À l’issue des consultations menées avec la majorité et l’opposition, les évêques, par la voix de leur porte-parole Donatien Nshole, ont dénoncé une « rupture du pacte républicain » et mis en garde contre les conséquences d’une telle démarche. Selon l’épiscopat, toucher aux matières verrouillées par l’article 220, considéré comme un rempart contre la dictature et la privatisation de l’État, exposerait le pays à des « risques énormes », dont la balkanisation et une nouvelle guerre civile.
Les évêques affirment qu’après un « profond discernement », leur position est irréversible : la priorité doit rester la paix, le bien-être social, l’unité et la cohésion nationale.
Dans cette perspective, la Conférence épiscopale nationale du Congo (CENCO) propose de renforcer le bien-vivre ensemble comme alternative à la confrontation politique.

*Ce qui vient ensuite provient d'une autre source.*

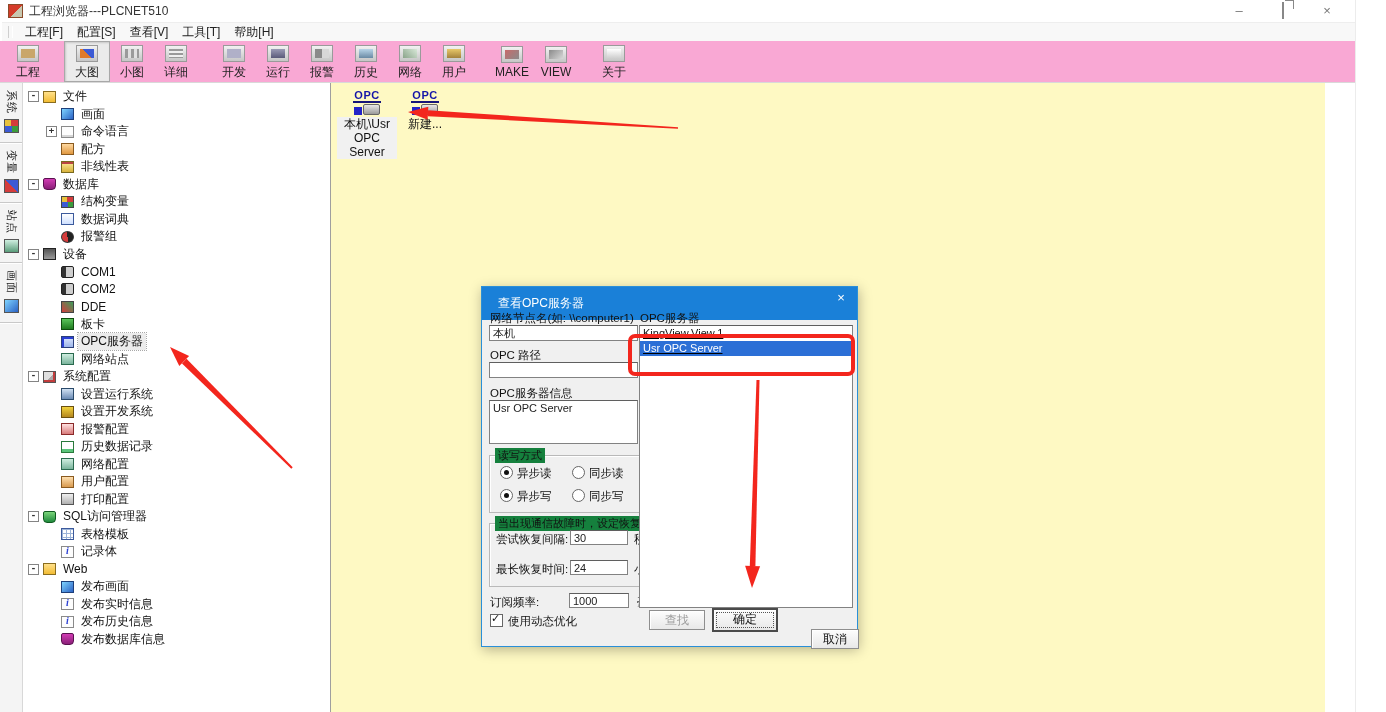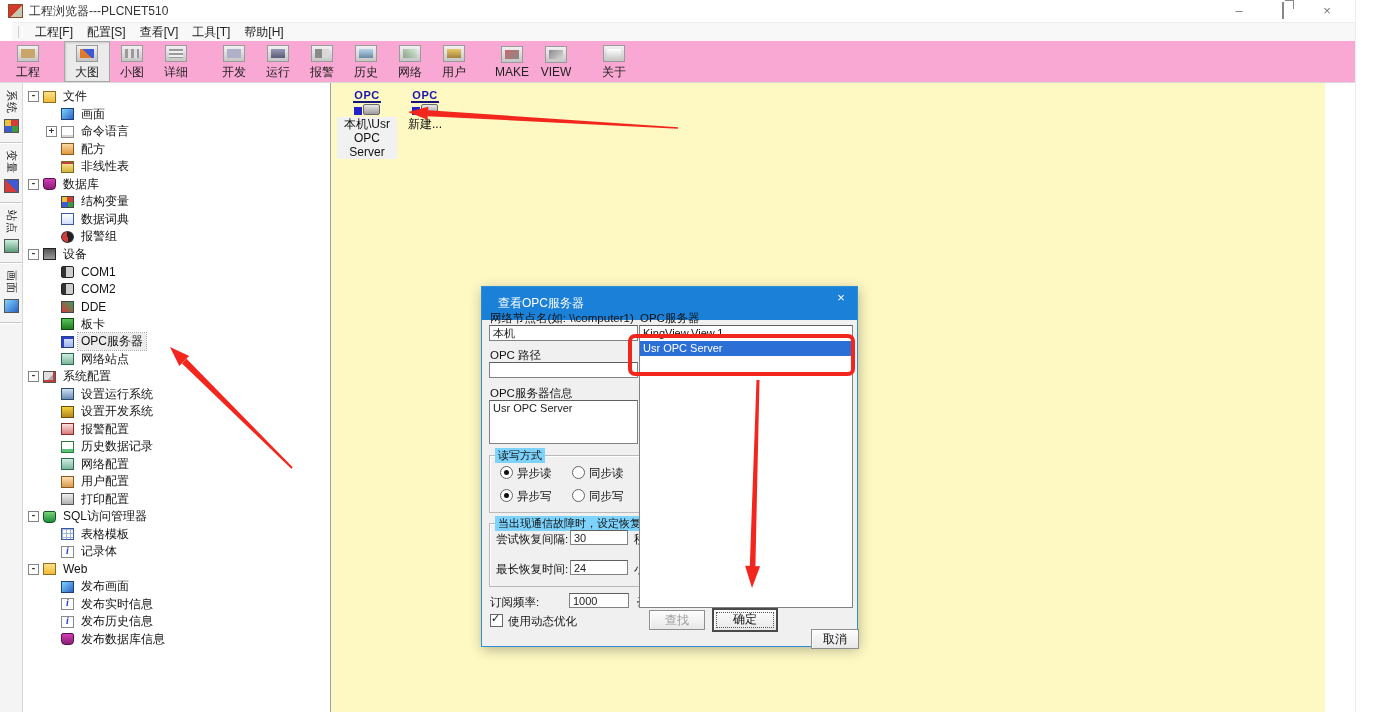"工程[F]" .menubar { left: 12px -> 2px }
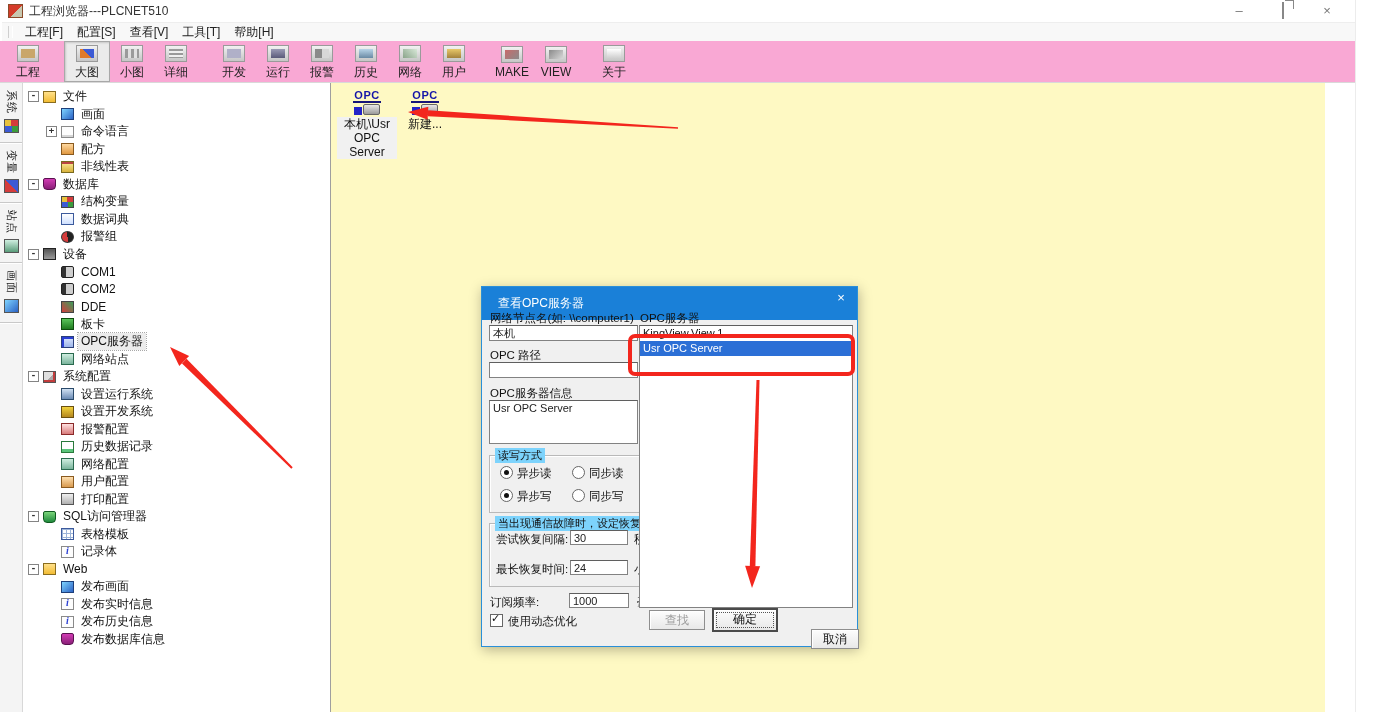"KingView.View.1" div.dlist { text-decoration: none -> underline }
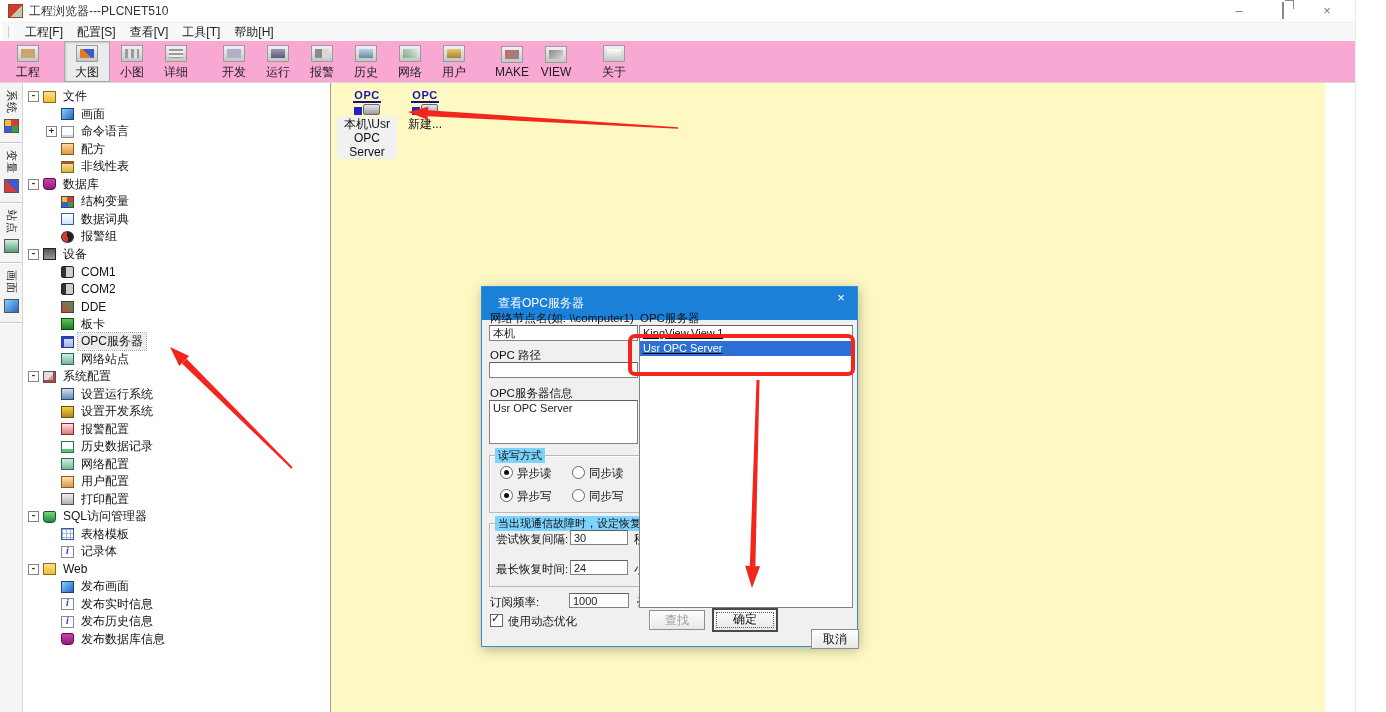"读写方式" .dlegend { background: #7dd3fc -> #15803d }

Elle appelle les acteurs politiques et sociaux à : privilégier le dialogue inclusif et sincère ; promouvoir la justice sociale et la solidarité ; respecter les institutions et les règles démocratiques ; encourager la tolérance et la réconciliation entre communautés.
Pour l’Église, seule une société fondée sur la paix, la cohésion et le respect mutuel peut garantir la stabilité et éviter de replonger le pays dans des cycles de violence. Les évêques insistent sur la responsabilité des dirigeants à préserver l’ordre constitutionnel et à travailler pour le bien commun.